Let Facebook get credit where credit is deserved. I heard about a MOSES-sponsored field day at Mark and Jen Shepard’s permaculture farm through a Facebook event. What is a field day? Farmers and aspiring farmers take a day to gather in a field. Or several fields. They then walk around those fields and talk about everything they see.

Field days are almost as exciting pasture walks. You know you’re a grass farmer when your idea of a good time is to spend all day walking around in cow pastures and talking about grass. Usually in midday in July. Bring water and a sun hat.

Danny plays while farmers talk grass in the background.

Danny plays while farmers talk grass in the background.


Mark is the man prepared with the water jug.

Mark is the man prepared with the water jug.

The Shepard’s are radical farmers, well, permaculturists. I’m not even sure how to describe what they do. New Forest Farm takes the principles of organics and sustainability to create a farm system that mimics nature.

Food grown on the farm includes hazelnuts, asparagus, beef, pork, and apple cider. I saw ducks and chickens running around, and Mark was always pointing out other little projects, including comfrey, hardwoods, and pines for Christmas trees. A windmill provides electricity on the farm, and rain barrels catch water from the house’s roof.

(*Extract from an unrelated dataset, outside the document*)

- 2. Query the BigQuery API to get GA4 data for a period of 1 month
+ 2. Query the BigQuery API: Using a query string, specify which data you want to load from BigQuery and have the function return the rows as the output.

The landscape on my family’s dairy farm is very orderly. Fences are neatly lined to put cows into measured paddocks of grass. Woods are fenced off and not entered. The garden is in neat little boxes. It’s true that our free-range chickens go wherever they want, but only because we can’t train them to stay away from the flowerbeds.

Innocent chicken or flower murderer? The eyes tell all.

Innocent chicken or flower murderer? The eyes tell all. Photo by my sister Andrea.

New Forest Farm, to the contrary, consists of curving rows of trees that wrap around hills, weedy asparagus beds tucked here and there, and dots of scrubby areas. As Mark talks, he explains it is all by design. The farm looks like nature had a heyday – and she did. But the Shepard’s have been guiding the process the entire time.

Mark fiercely believes in not babying plants. He won’t weed the asapargus because wild asparagus doesn’t need to be weeded. He won’t coddle young trees, because if they die, they weren’t strong enough to live. He lets nature weed out the week genes from the plants.

The entire conception of space on his farm is different. I tend to think of land as square footage. He thinks of cubed feet. His farm isn’t the land under his feet – it’s the space above the ground as well. Hence the “dots of scrubby areas” are actually a tall hazelnut tree, a few medium sized apple trees, short rose bushes or berry bushes, and even shorter daffodils and iris. He is utilizing space in a more natural and efficient way than planting long lines of apple trees, long lines of roses, and long lines of flowers.


Asparagus…mmmmduck is lostThis duck ran into the weeds to avoid the visitors and got a bit lost. 

The practice that stuck with me the most was that of planting comfrey and irises around the base of an apple tree. The roots of the comfrey and irises make the soil around the apple tree loose and crumbly. This natural way of bringing more oxygen to the soil life greatly benefits the apple tree. End result is a valuable herb, high-end flowers, and more and better apples.